Tour d’horizon en droit du travail.

Le télétravail en mode hybride est devenu une nouvelle forme de normalité dans les entreprises [1]. Fini le télétravail contraint et dégradé, place au télétravail négocié, formalisé et adapté à chaque organisation.

D’ailleurs, les résultats du baromètre « Télétravail et Organisations hybrides » [2], indiquent 38% de télétravailleurs fin 2021 dont 50% de manière contractualisée.

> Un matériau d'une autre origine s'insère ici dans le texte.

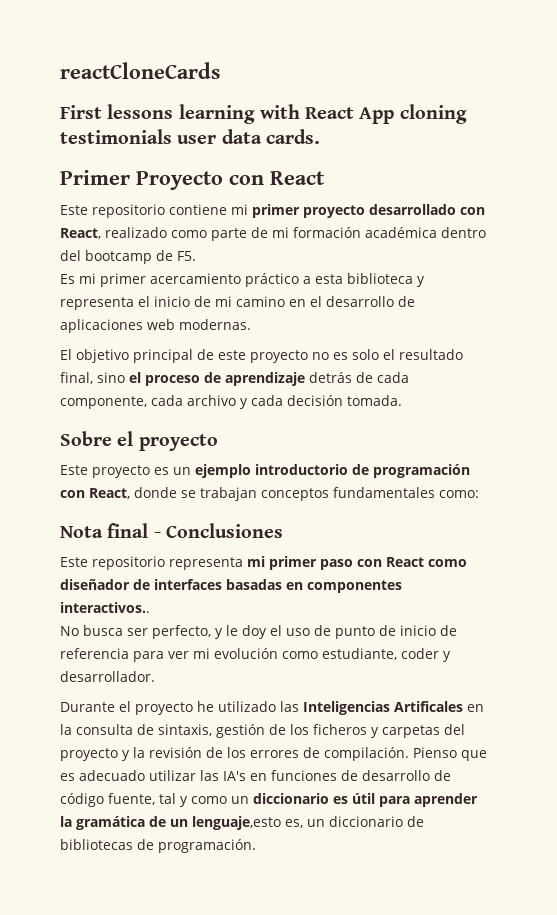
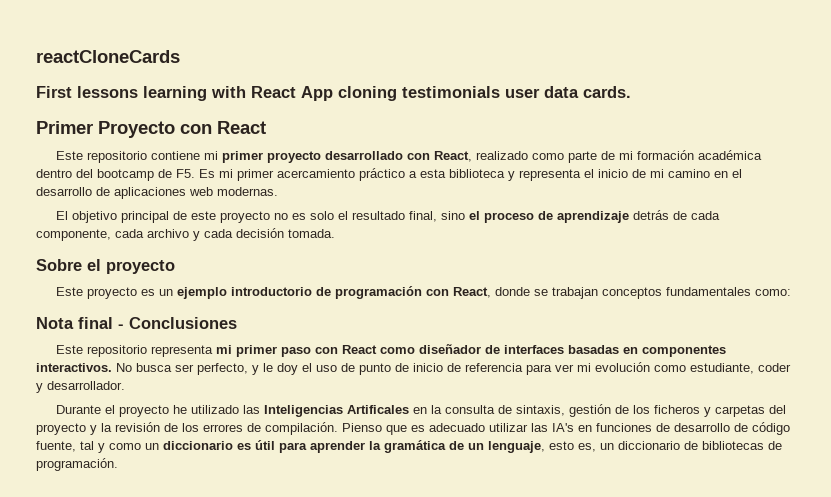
- Este repositorio contiene mi primer proyecto desarrollado con React, realizado como parte de mi formación académica dentro del bootcamp de F5.
- Es mi primer acercamiento práctico a esta biblioteca y representa el inicio de mi camino en el desarrollo de aplicaciones web modernas.
+ Este repositorio contiene mi primer proyecto desarrollado con React, realizado como parte de mi formación académica dentro del bootcamp de F5. Es mi primer acercamiento práctico a esta biblioteca y representa el inicio de mi camino en el desarrollo de aplicaciones web modernas.
- Este repositorio representa mi primer paso con React como diseñador de interfaces basadas en componentes interactivos..
- No busca ser perfecto, y le doy el uso de punto de inicio de referencia para ver mi evolución como estudiante, coder y desarrollador.
+ Este repositorio representa mi primer paso con React como diseñador de interfaces basadas en componentes interactivos. No busca ser perfecto, y le doy el uso de punto de inicio de referencia para ver mi evolución como estudiante, coder y desarrollador.
- Pienso que es adecuado utilizar las IA's en funciones de desarrollo de código fuente, tal y como un diccionario es útil para aprender la gramática de un lenguaje,esto es, un diccionario de bibliotecas de programación.
+ Pienso que es adecuado utilizar las IA's en funciones de desarrollo de código fuente, tal y como un diccionario es útil para aprender la gramática de un lenguaje, esto es, un diccionario de bibliotecas de programación.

Ce chiffre important invite à repenser la relation managériale [3] et soulève de nombreux questionnements en matière de droit du travail. Le télétravailleur est en effet un salarié comme les autres. La signature de son contrat de travail impose un lien de subordination, des droits et des devoirs. En revanche, à la différence des salariés en présentiel, la notion de lieu de travail est quelque peu bousculée !

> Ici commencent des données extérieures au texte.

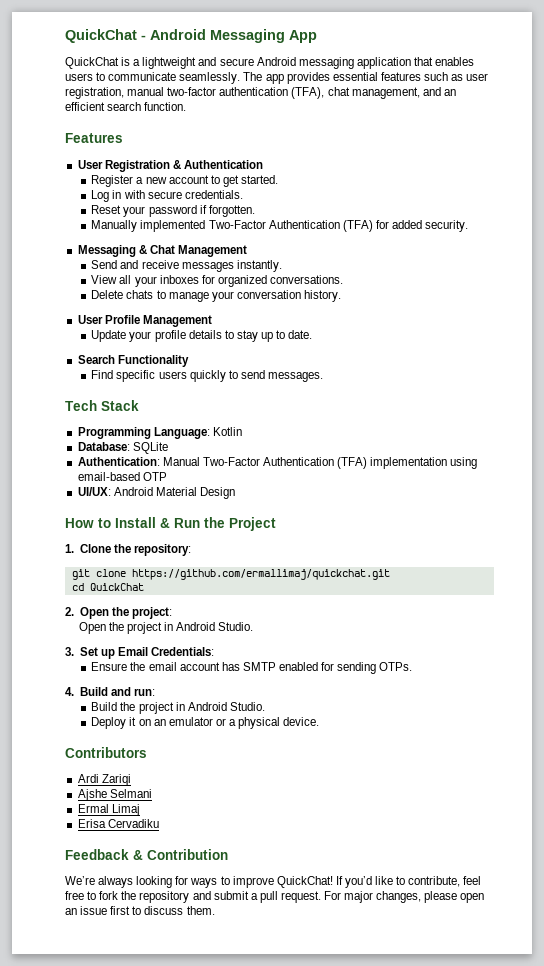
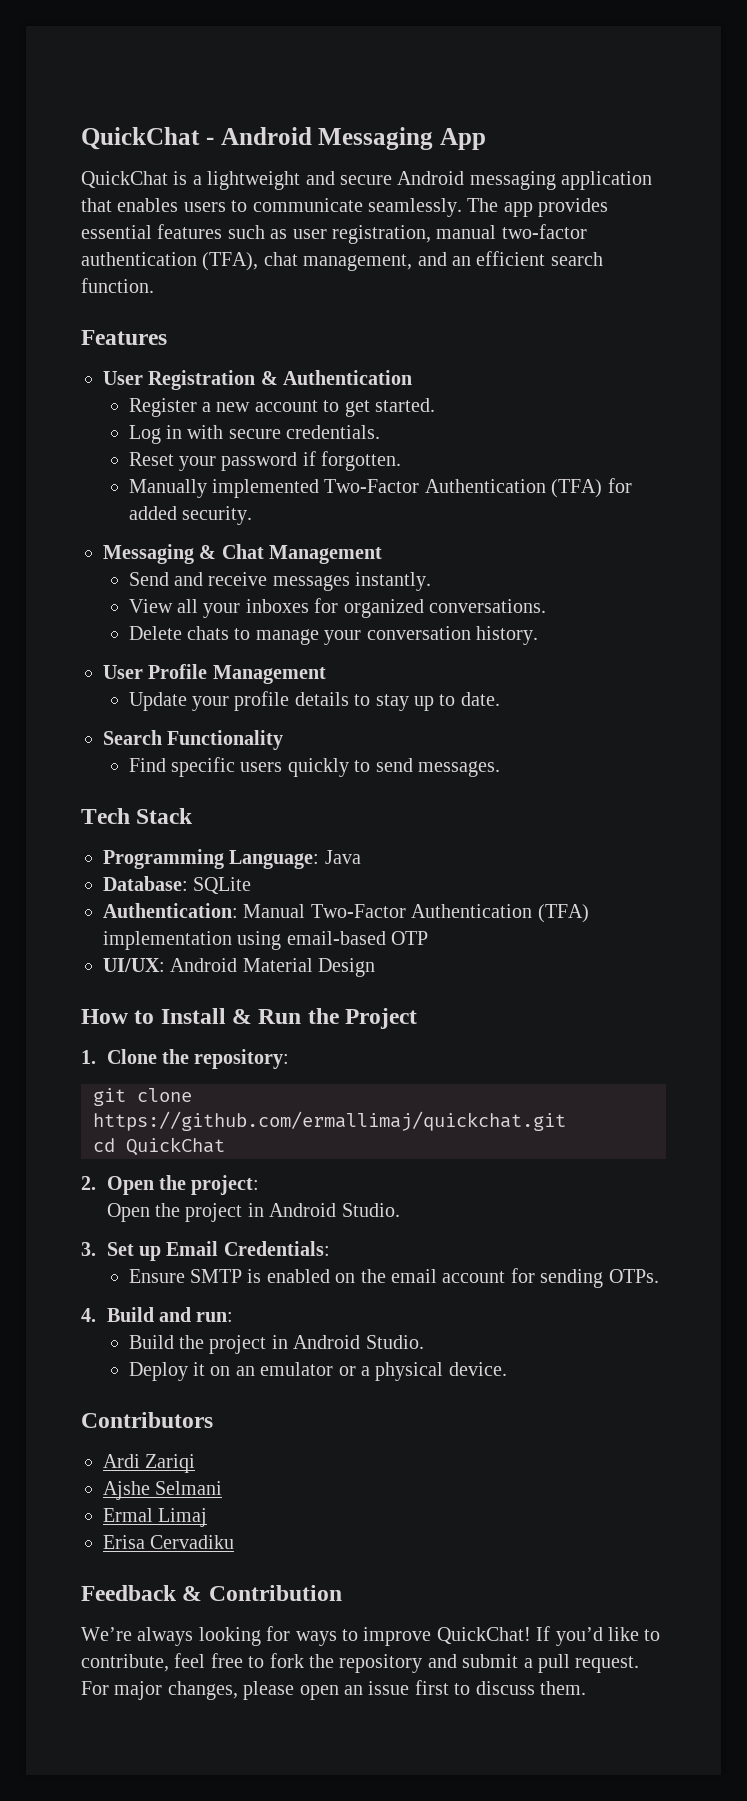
- Programming Language: Kotlin
+ Programming Language: Java
- Ensure the email account has SMTP enabled for sending OTPs.
+ Ensure SMTP is enabled on the email account for sending OTPs.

Mais où exerce-t-on les missions ?

Alors que certains auteurs depuis bien longtemps avaient évoqué une forme de déspatialisation du travail [4] on peut désormais se demander : mais où sont passés les télétravailleurs ?

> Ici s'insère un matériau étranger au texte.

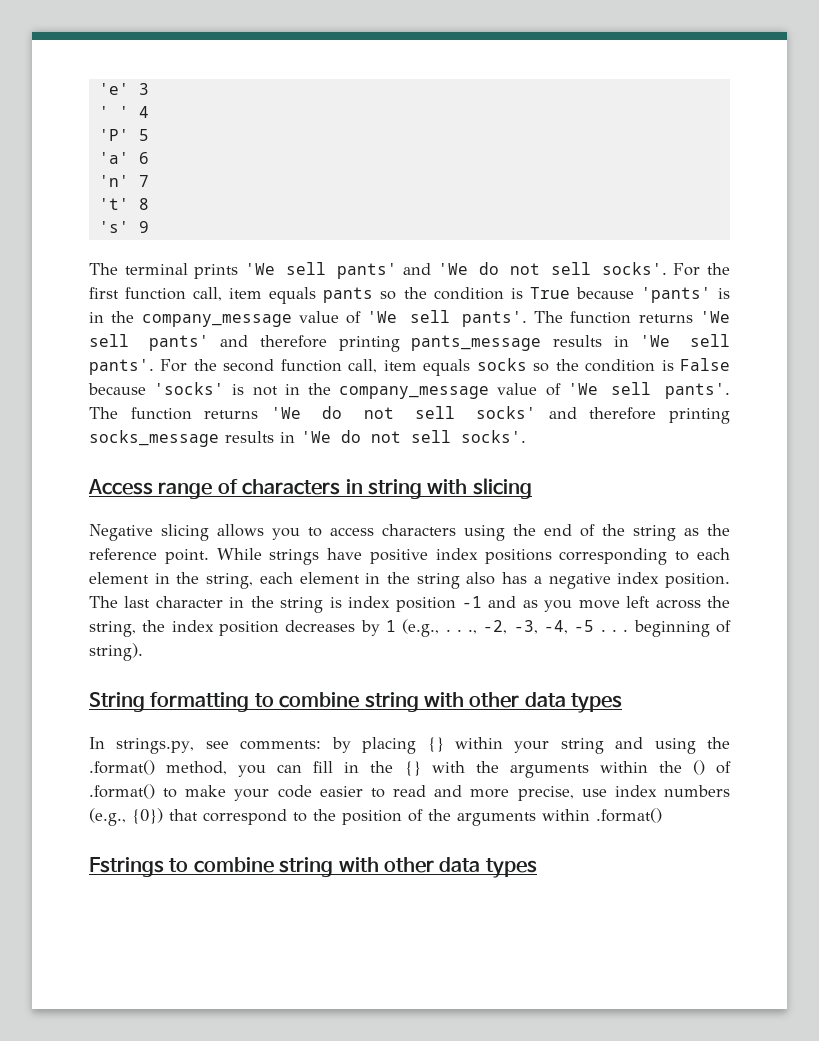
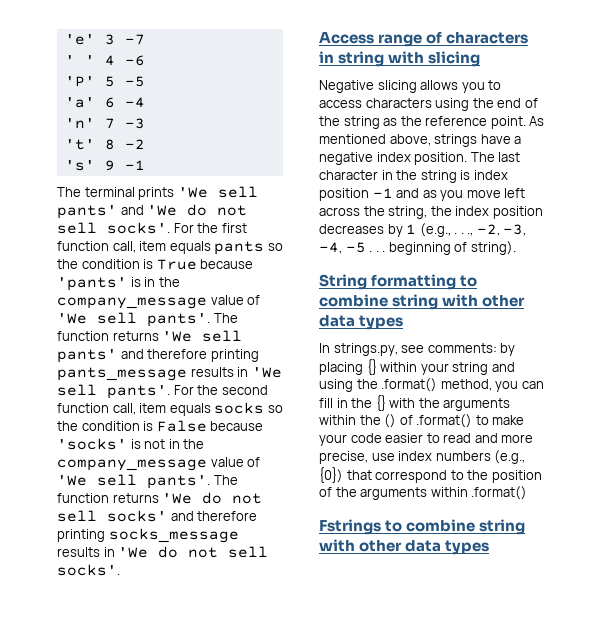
- 'e' 3
+ 'e' 3 -7
- ' ' 4
+ ' ' 4 -6
- 'P' 5
+ 'P' 5 -5
- 'a' 6
+ 'a' 6 -4
- 'n' 7
+ 'n' 7 -3
- 't' 8
+ 't' 8 -2
- 's' 9
+ 's' 9 -1
- While strings have positive index positions corresponding to each element in the string, each element in the string also has a negative index position.
+ As mentioned above, strings have a negative index position.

En télétravail, l’utilisation de nouvelles technologies de travail à distance (Zoom, Teams...) rompt trois unités (temps, lieu, action). En effet, le collaborateur peut travailler en tout endroit et cette dispersion concourt à l’émergence d’un modèle organisationnel changeant [5].

La définition du télétravail donnée par le Code du travail convoque d’ailleurs la notion de lieu de travail.

Le télétravail y est en effet désigné comme

« toute forme d’organisation du travail dans laquelle un travail qui aurait également pu être exécuté dans les locaux de l’employeur est effectué par un salarié hors de ces locaux de façon volontaire en utilisant les technologies de l’information et de la communication ».

Dans la pratique, il peut s’exercer au lieu d’habitation du salarié ou dans un tiers-lieu, comme par exemple un espace de co-working, différent des locaux de l’entreprise, de façon régulière, occasionnelle, ou en cas de circonstances exceptionnelles ou de force majeure.

S’il est admis que le travail à distance peut s’effectuer à domicile, en tiers lieu ou en mode nomade, le recours accru des entreprises au Metaverse invite à la réflexion.

Le Metaverse est un environnement virtuel, en 3D, au sein duquel les interactions se font par l’intermédiaire d’avatars. Le Metaverse est à l’innovation IT ce que le télétravail fut il y a quelques années aux innovations organisationnelles.

Le concept n’est pas tout à fait nouveau cependant puisque l’immersion par le biais de matériel technologique (casque VR, virtual reality et autres accessoires) en vue de jouer à des jeux en ligne ou de « vivre » une seconde vie via un avatar était exactement ce que proposait déjà « Second Life » (monde virtuel créé par l’entreprise américaine Linden Lab en 2003, ayant connu un pic de popularité et de médiatisation autour de 2006, avant d’être oublié mais toujours actif).

Désormais, il est possible de « travailler » ou plutôt télétravailler dans le Metaverse.

De nombreuses entreprises se sont ainsi emparées de ce nouveau monde adapté au travail en utilisant l’intelligence artificielle pour élaborer un monde virtuel à l’image du monde réel.

Ainsi, les révolutions du travail se feront à domicile. D’un point de vue organisationnel, les réunions dans un contexte d’équipes dispersées pourraient par exemple bénéficier de la technologie « virtual reality » afin de faciliter leur tenue au sein du « Metaverse ».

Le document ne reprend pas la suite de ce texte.